I am using BigQuery, and I need to compute the 25th, 50th, and 75th percentile of a column of a dataset.

For example, how can I get the aforementioned numbers using BigQuery and STANDARD SQL. I have looked at the PERCENT_RANK, RANK, and NTILE functions but I can't seem to crack it.

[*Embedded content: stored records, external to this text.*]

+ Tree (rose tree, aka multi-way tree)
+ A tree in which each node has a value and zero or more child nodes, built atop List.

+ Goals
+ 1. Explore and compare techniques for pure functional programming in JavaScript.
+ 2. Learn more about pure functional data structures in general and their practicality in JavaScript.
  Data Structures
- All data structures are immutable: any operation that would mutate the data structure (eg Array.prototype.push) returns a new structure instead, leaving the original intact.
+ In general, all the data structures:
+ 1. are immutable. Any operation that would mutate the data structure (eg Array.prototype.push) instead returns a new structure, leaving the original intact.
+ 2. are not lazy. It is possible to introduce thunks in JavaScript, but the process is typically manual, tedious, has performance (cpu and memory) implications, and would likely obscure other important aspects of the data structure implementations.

Here's some code that may guide me

Appreciate the help!

Praangrammer
  • 219
  • 1
  • 2
  • 4

3 Answers3

24

Check out APPROX_QUANTILES function in Standard SQL. If you ask for 100 quantiles - you get percentiles. So the query will look like following:

SELECT percentiles[offset(25)], percentiles[offset(50)], percentiles[offset(75)]
FROM (SELECT APPROX_QUANTILES(column, 100) percentiles FROM Table)
Mosha Pasumansky
  • 13,206
  • 5
  • 32
  • 55
  • 1
    Is there a way to get the exact percentile values? It looks like APPROX_QUANTILES's aggregation is approximate... – Hoda Oct 18 '19 at 17:00
8

In case approximate aggregation does not work for you, you might want to use the PERCENTILE_CONT function (though it will use much more memory so it might not work for huge data), e.g. the following example is from here

SELECT
  PERCENTILE_CONT(x, 0) OVER() AS min,
  PERCENTILE_CONT(x, 0.01) OVER() AS percentile1,
  PERCENTILE_CONT(x, 0.5) OVER() AS median,
  PERCENTILE_CONT(x, 0.9) OVER() AS percentile90,
  PERCENTILE_CONT(x, 1) OVER() AS max
FROM UNNEST([0, 3, NULL, 1, 2]) AS x LIMIT 1;

+-----+-------------+--------+--------------+-----+
| min | percentile1 | median | percentile90 | max |
+-----+-------------+--------+--------------+-----+
| 0   | 0.03        | 1.5    | 2.7          | 3   |
+-----+-------------+--------+--------------+-----+
Hoda
  • 280
  • 2
  • 5
  • For the sake of completeness, this shows to use 'PERCENTILE_CONT' as aggregate function: https://stackoverflow.com/a/45579962/7224607 – arielhasidim Oct 07 '22 at 14:02
-1

You could get a fine-grain percentile profiling using the code below.

  SELECT
  offset + 1 AS percentile,
  value AS percentile_value,
  FROM UNNEST(( 
    SELECT 
      APPROX_QUANTILES(value, 100) as percentile_value,
    FROM data_set
  )) AS percentile_value  WITH OFFSET as offset

Then you could get any percentile as needed.

Hui Zheng
  • 2,394
  • 1
  • 14
  • 18